A decisão concessiva de tutela antecipada antecedente pode estabilizar-se, quando não for objeto de recurso (art. 304). Nessa hipótese, não fará coisa julgada (art. 304, § 6.º), mas produzirá efeitos por tempo indeterminado. Sua desconstituição depende de nova ação, com prazo decadencial de dois anos (art. 304, §§ 2.º, 3.º e 5.º). Discute-se se tal decisão que concede tutela antecipada em caráter antecedente submeter-se-ia à remessa necessária, quando não houvesse agravo contra ela. A questão ainda está em aberto, mas parece que a resposta deve ser negativa. O caráter excepcional da regra do reexame necessário não autoriza sua interpretação ampliativa.
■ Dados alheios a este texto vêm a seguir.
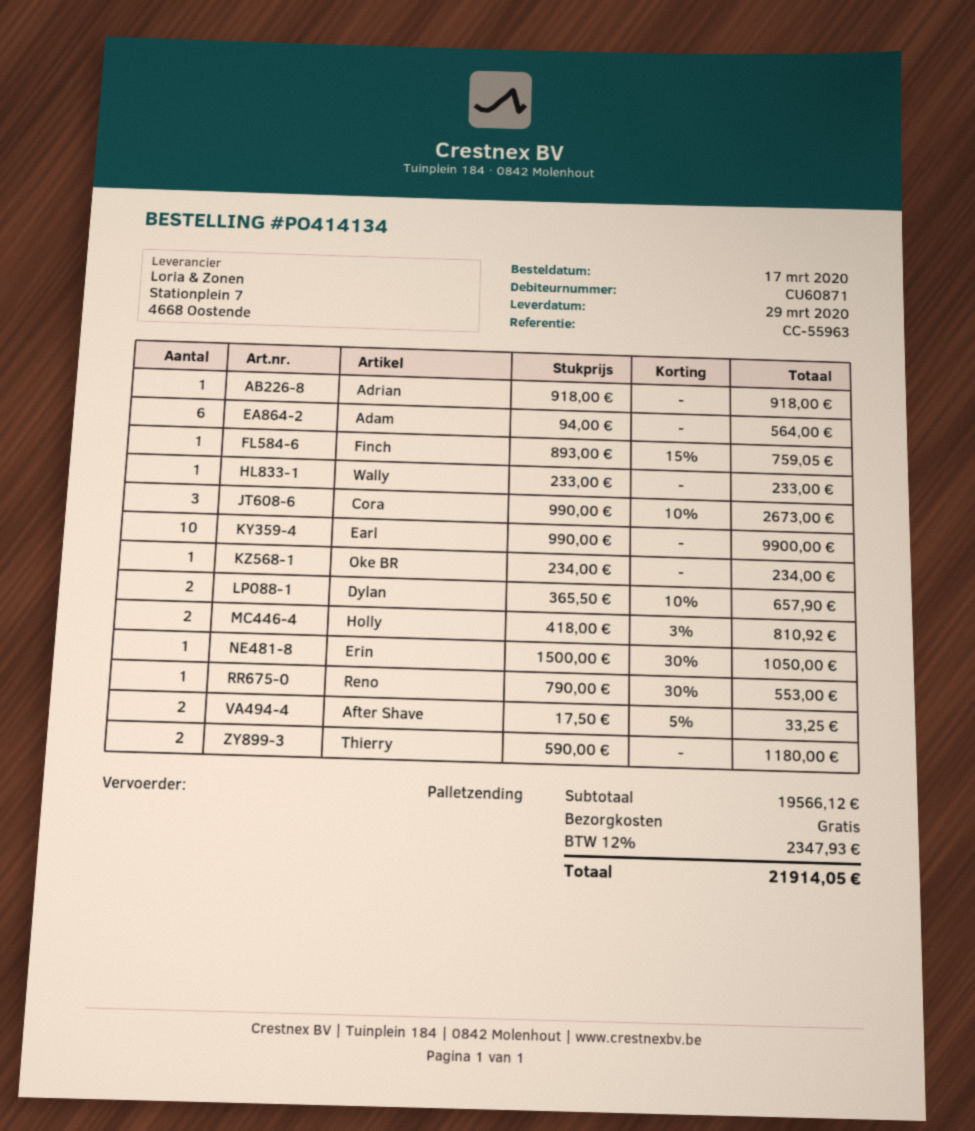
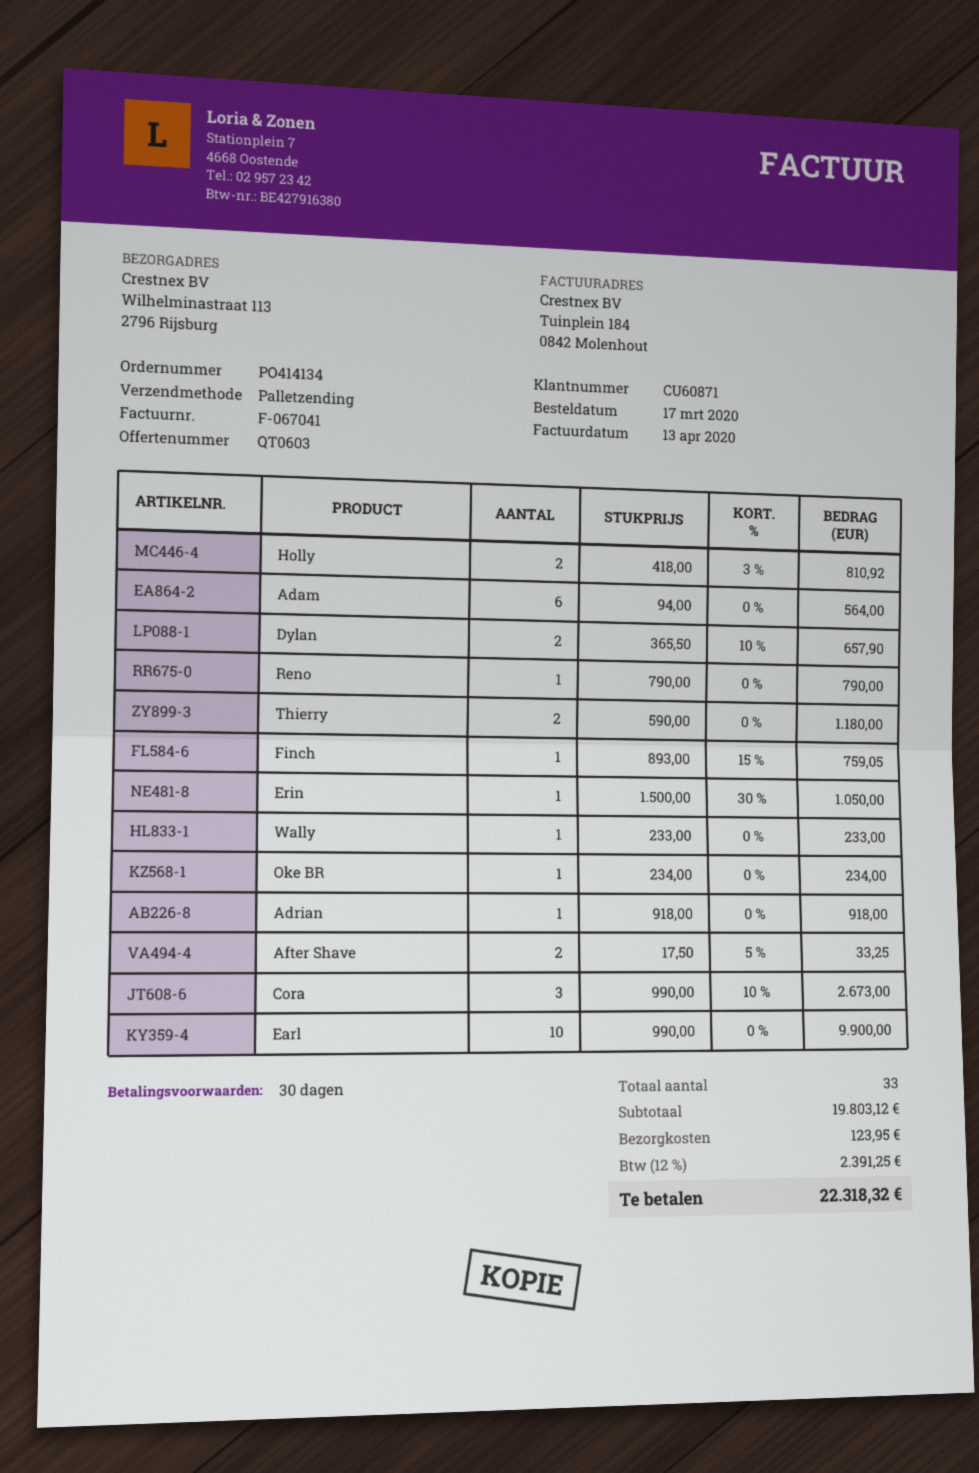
Reno: 1 x 790.00 - 30% = 553.00 -> 1 x 790.00 = 790.00
subtotal: 19566.12 -> 19803.12
shipping: 0.00 -> 123.95
tax: 12% = 2347.93 -> 12% = 2391.25
total: 21914.05 -> 22318.32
Não hipótese, não se tem a solução do conflito mediante cognição exauriente, mas apenas a estabilização de resultados práticos, ainda revisáveis. A submissão ao reexame necessário dependeria de regra expressa, como há na ação monitória. Questão outra reside em saber se, não havendo recurso da Fazenda Pública, sempre se estabilizará a tutela antecipada contra ela concedida em caráter antecedente.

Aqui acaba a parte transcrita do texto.